Le mystère Kassarian
L’expérience personnelle de Fadi Toufiq est au cœur du monologue qui constitue la performance théâtrale. Toufiq, seul sur scène, raconte d’un ton monotone la vie d’un certain Kevork Kassarian, réalisateur n’ayant jamais achevé le moindre film. À travers archives et entretiens, se dessine un artiste énigmatique et controversé, maintes fois disparu, dont la vie et l’œuvre sont restées un mystère que même des enquêtes policières n’ont pu élucider. « Kevork est la somme des œuvres inachevées que j’ai découvertes pendant mes huit années de recherche. Ces œuvres constituent un autre récit de la guerre, qui dépasse le traitement journalistique. » Soudain, Toufiq invite le public à quitter la salle et à examiner les œuvres exposées dans la pièce d’à côté. Se plaçant sur une estrade, prenant la pose du Penseur de Rodin, il observe le public et une curiosité mutuelle s’installe. Brusquement, il reprend le monologue dans la salle de l’exposition : les murs invisibles de toute représentation artistique ont été brisés. Rompre avec les formes traditionnelles de l’art et développer une expérience partagée entre le public et les auteurs, c’est l’ambition de Hashem Adnan : « En mélangeant deux formes, nous voulons abolir la distance entre le public et l’œuvre. C’est au total une œuvre performative et non informative qui vise à reconnecter la narration et l’expérience. »

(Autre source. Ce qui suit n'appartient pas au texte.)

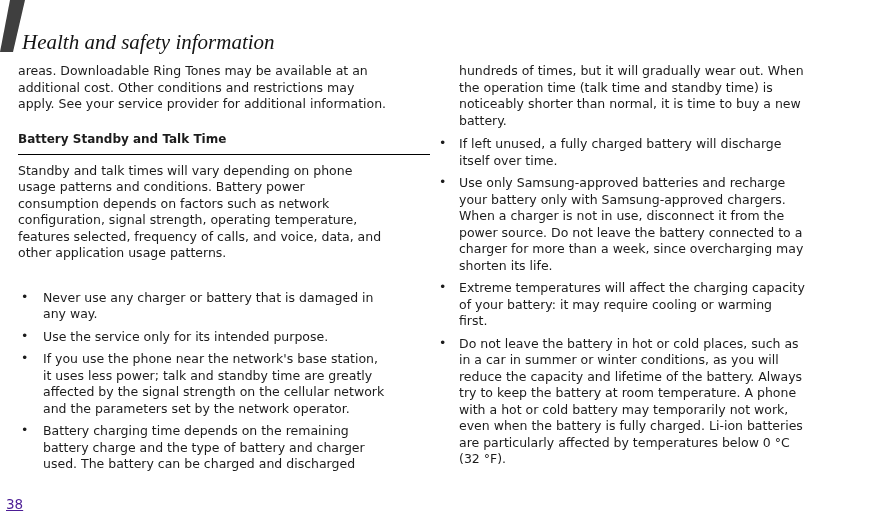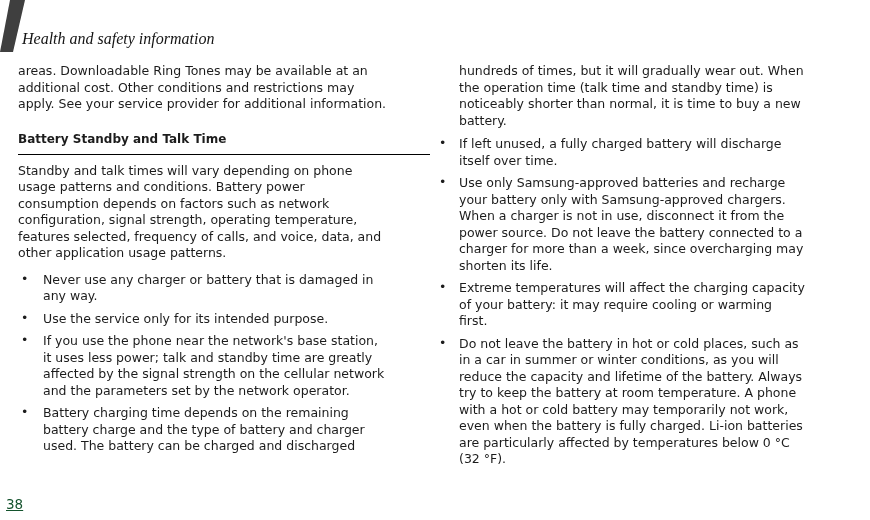"Health and safety information" .page-title { font-size: 16px -> 21px }
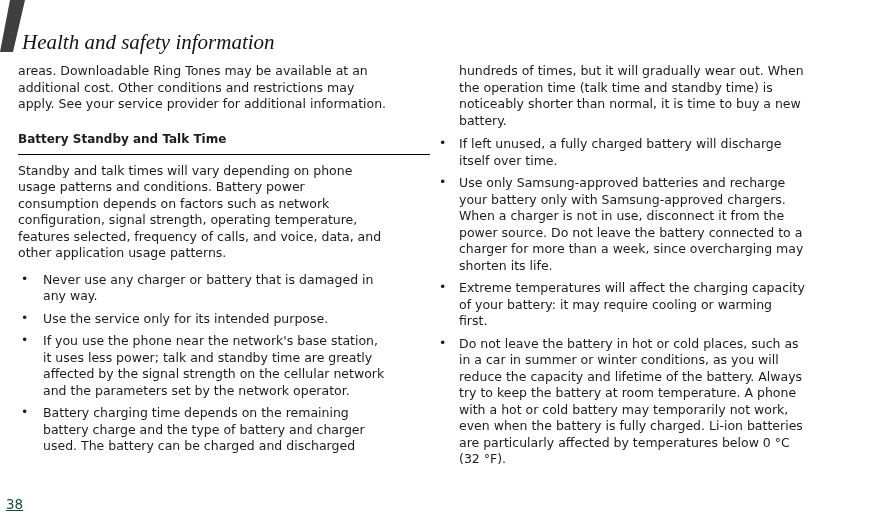"Standby and talk times will" .body-para { margin: 0 0 10px 0 -> 0 0 28px 0 }
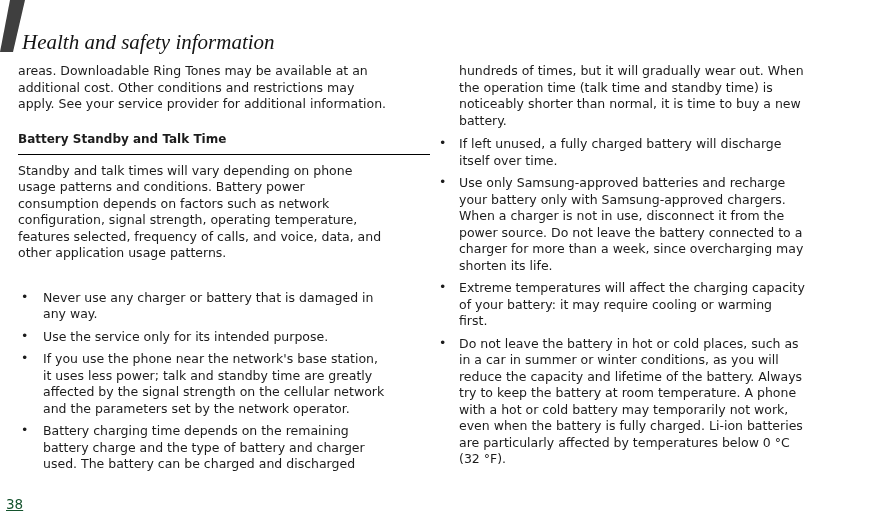"38" .page-number { color: #14532d -> #4c1d95 }
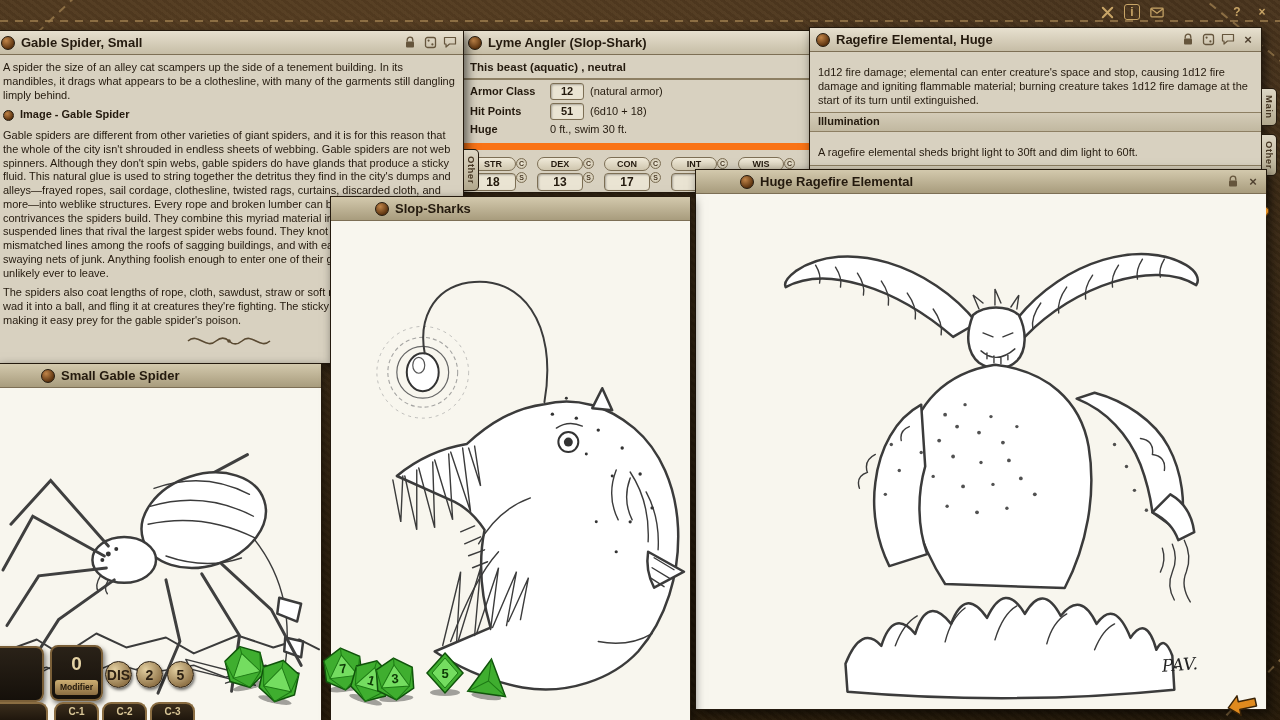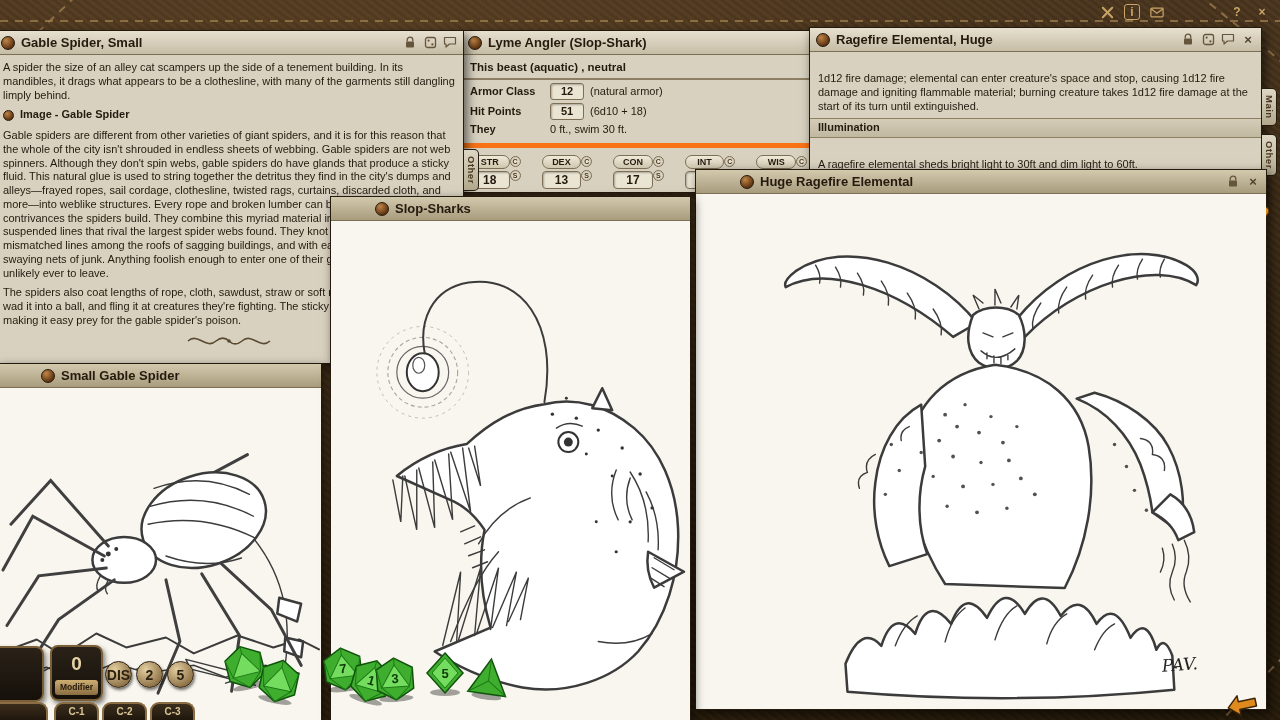"1d12 fire damage; elemental can" .rf-body p { padding: 20px 8px 2px -> 14px 8px 2px }
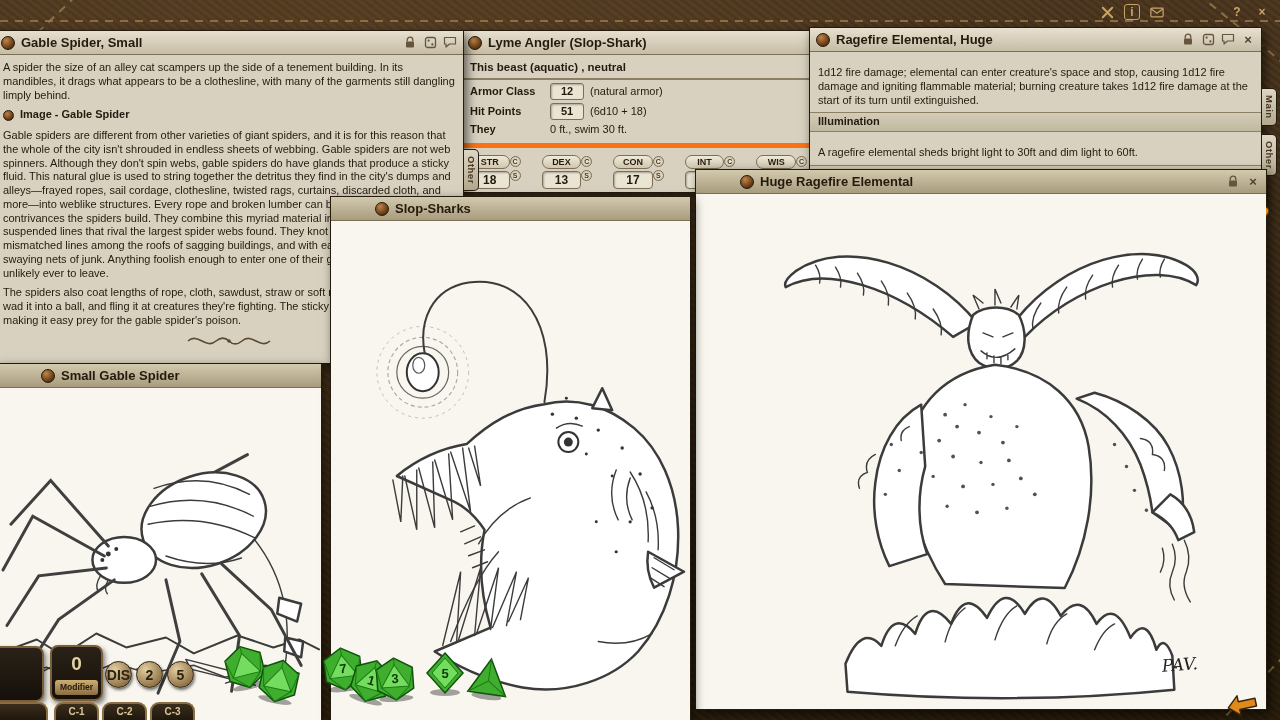"They" span.flabel { text: They -> Huge }
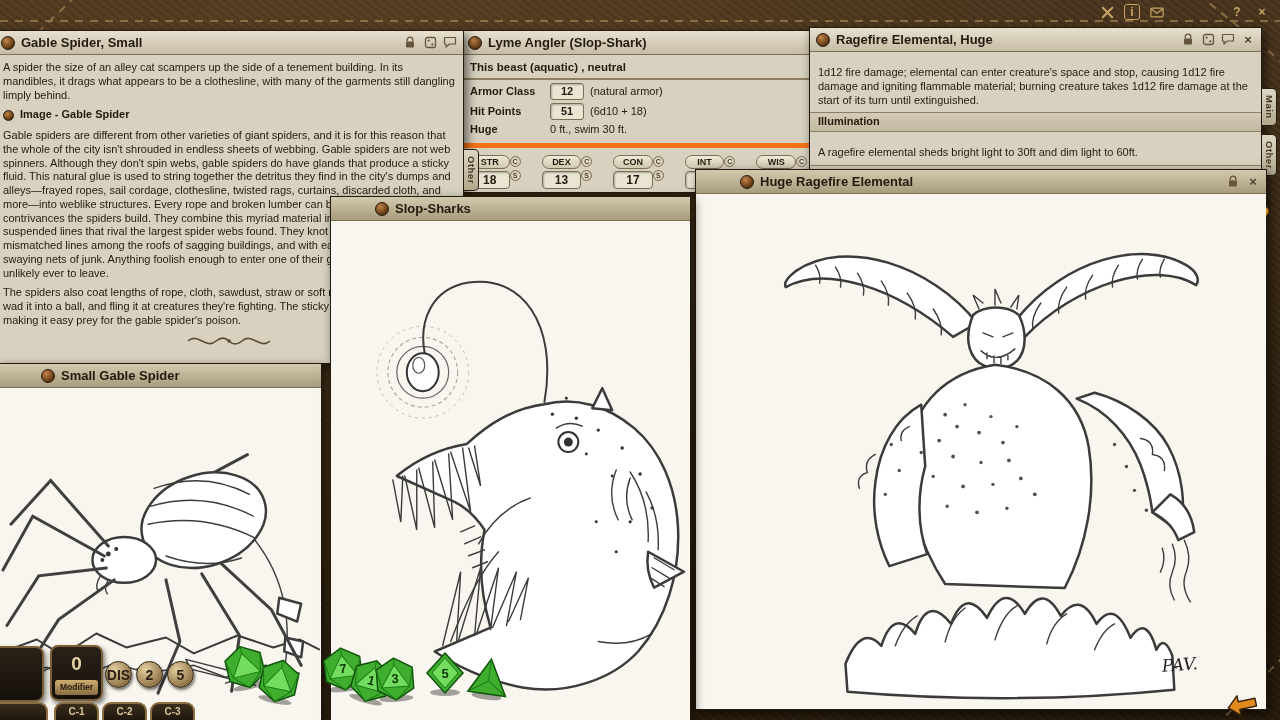"STR" .abilities { border-top: 5px solid #f97316 -> 7px solid #f97316; gap: 20px -> 9px }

Ensemble, l'exposition The unfinished works of Kevork Kassarian et la performance théâtrale The Story of the Man who Inhabited His Shadow forment une œuvre expérimentale dans le sens où elle se façonne et s’éprouve elle-même au cours des représentations. Ce qui lie les différentes œuvres entre elles et à la performance théâtrale peut sembler confus, car ce travail cherche à mettre le spectateur sur la voie d’une réflexion individuelle plutôt qu’à lui donner une leçon d’histoire. C’est peut-être aussi parce que le personnage de Kevork Kassarian n’est qu’un mirage, aux films aussi inachevés que le récit de la guerre civile, à la vie aussi dispersée et morcelée que les archives qui composent ce récit. Difficile de dire si la structure imprécise de The Story of the Man Who Inhabited His Shadow est un ultime symbole d’une période en manque d’histoire, ou le signe d’un travail qui s’affine lui-même à travers chaque représentation, faisant de chaque nouvelle performance une découverte, pour le public autant que pour ses auteurs.



Exposition « The unfinished works of Kevork Kassarian » à Station Beirut jusqu’au 11 novembre 2018.

Performances théâtrales de « The Story of the Man Who Inhabited His Shadow » à 21h ce soir vendredi 9 novembre et le dimanche 11 novembre.